Take the pain away, Con. Please take it away…

His arms gathered her tightly to him and his mouth came down on hers.

Chapter Two

With a frown Conrad Burke looked around the massive and rustic great room of the Royal Flush Ranch. It had been three months and two weeks since his encounter with Marilyn Langworthy, he reflected, although encounter came nowhere close to describing the conflagration that had consumed the two of them that night in her office. Three months and two weeks of burying himself in his work, of drinking too much, of falling asleep, drunk or sober, with the memory of her haunting his dreams.

He’d promised himself he wouldn’t return to Colorado, but when his old friend Wiley Longbottom had come to him yesterday with a request to meet with a certain Colleen Wellesley here at her ranch, located a couple of hours outside Denver, even the fact that Wiley had refused to reveal what the meeting was about and who Wellesley was hadn’t given him pause. He’d caught a red-eye flight out of Louis Armstrong Airport, touched down in Denver, and the first damn thing he’d done after renting a vehicle had been to head for the city’s lively and upscale LoDo district. He’d parked near the corner of Blake Street and 33rd, within sight of the converted-to-lofts warehouse where he knew Marilyn lived, and had sat behind the wheel of his car all afternoon hoping to catch a glimpse of her. Only when the early November dusk had begun to fall had he left the city, taking I-285 until it hooked up with Highway 9 near Fairplay, just north of the Royal Flush.

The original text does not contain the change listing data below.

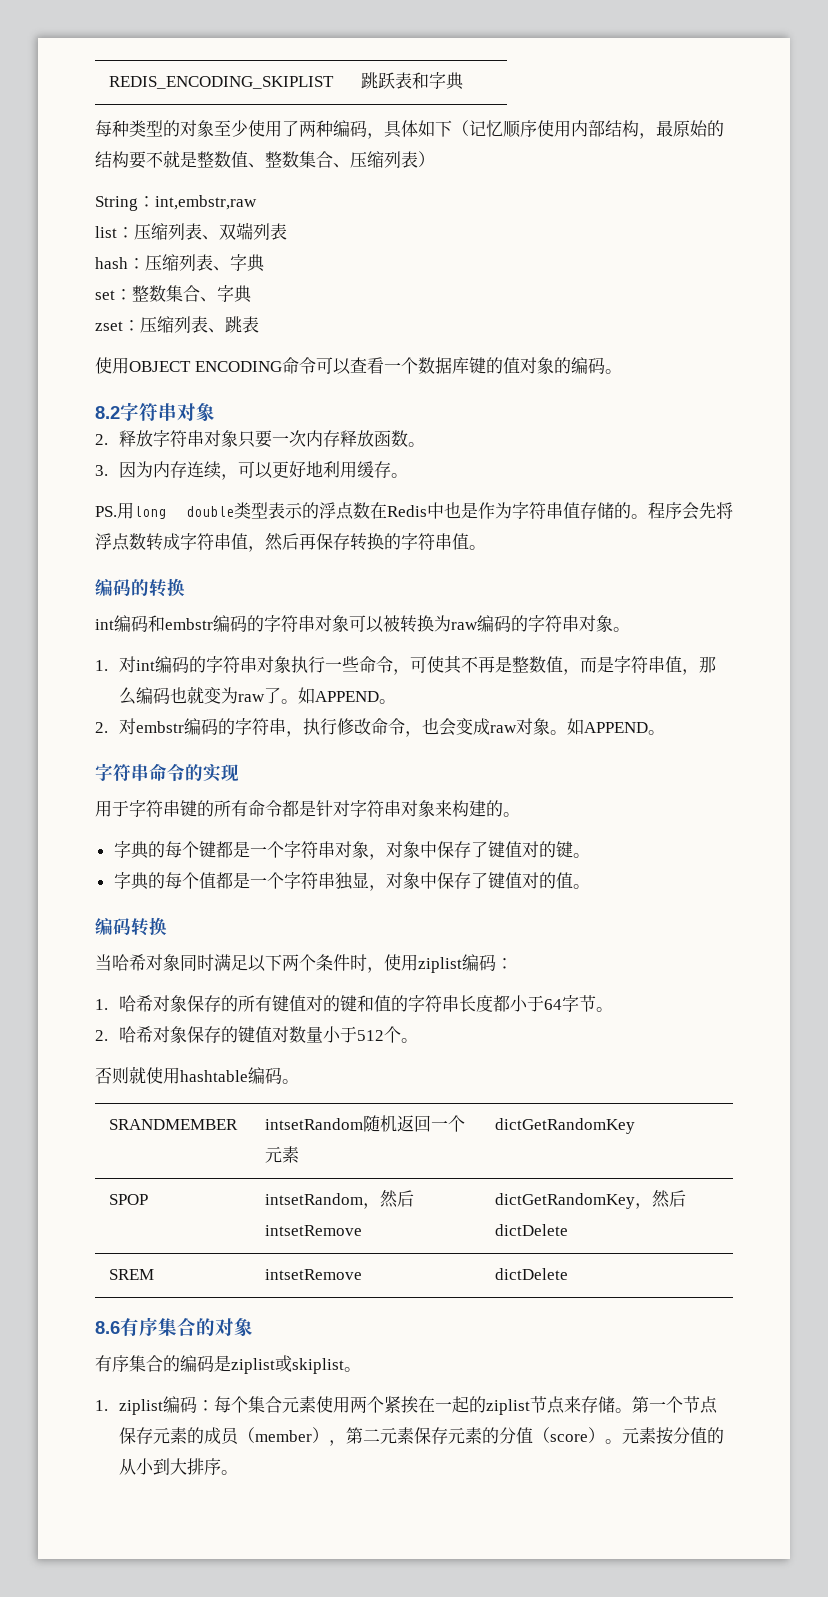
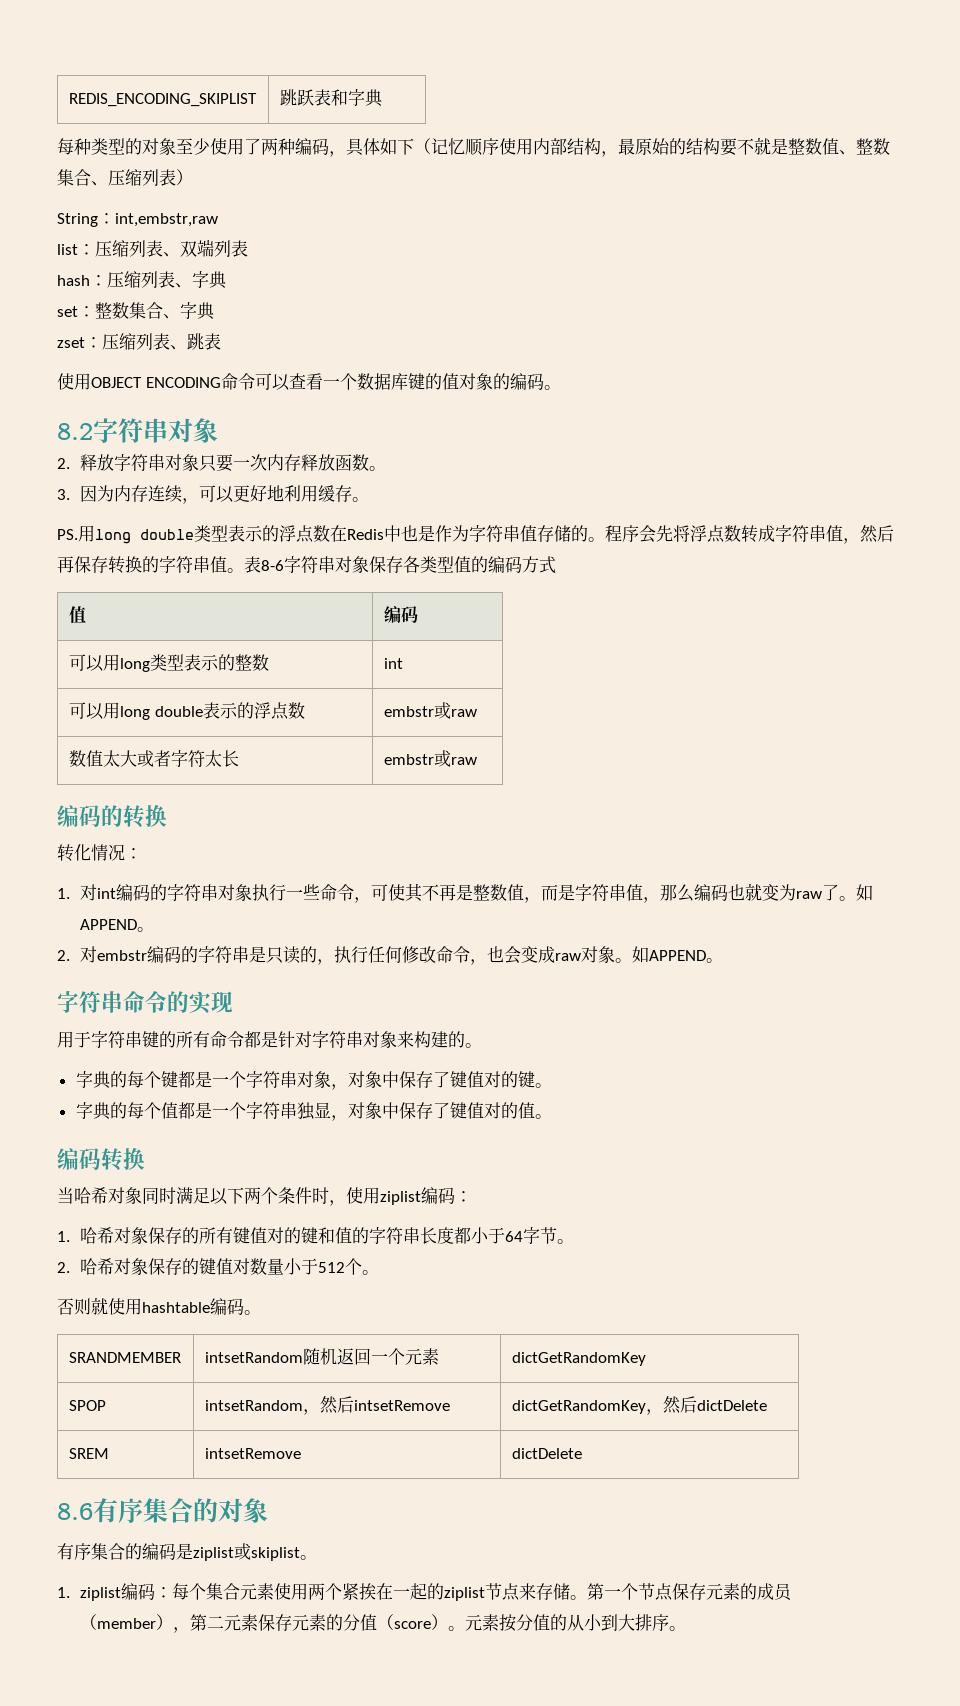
- 程序会先将浮点数转成字符串值，然后再保存转换的字符串值。
+ 程序会先将浮点数转成字符串值，然后再保存转换的字符串值。表8-6字符串对象保存各类型值的编码方式
+ 值 | 编码
+ 可以用long类型表示的整数 | int
+ 可以用long double表示的浮点数 | embstr或raw
+ 数值太大或者字符太长 | embstr或raw
  编码的转换
- int编码和embstr编码的字符串对象可以被转换为raw编码的字符串对象。
+ 转化情况：
- 2.对embstr编码的字符串，执行修改命令，也会变成raw对象。
+ 2.对embstr编码的字符串是只读的，执行任何修改命令，也会变成raw对象。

Although apparently the house itself had been a bordello in the wild old days, to his mild surprise he’d realized when he’d arrived that the Flush was definitely a working ranch. He was willing to accept that as an excuse for the Wellesley woman’s absence so far, Con told himself, walking over to the antique portrait hanging above the gilded mirror running the length of the heavily varnished and well-stocked pine bar.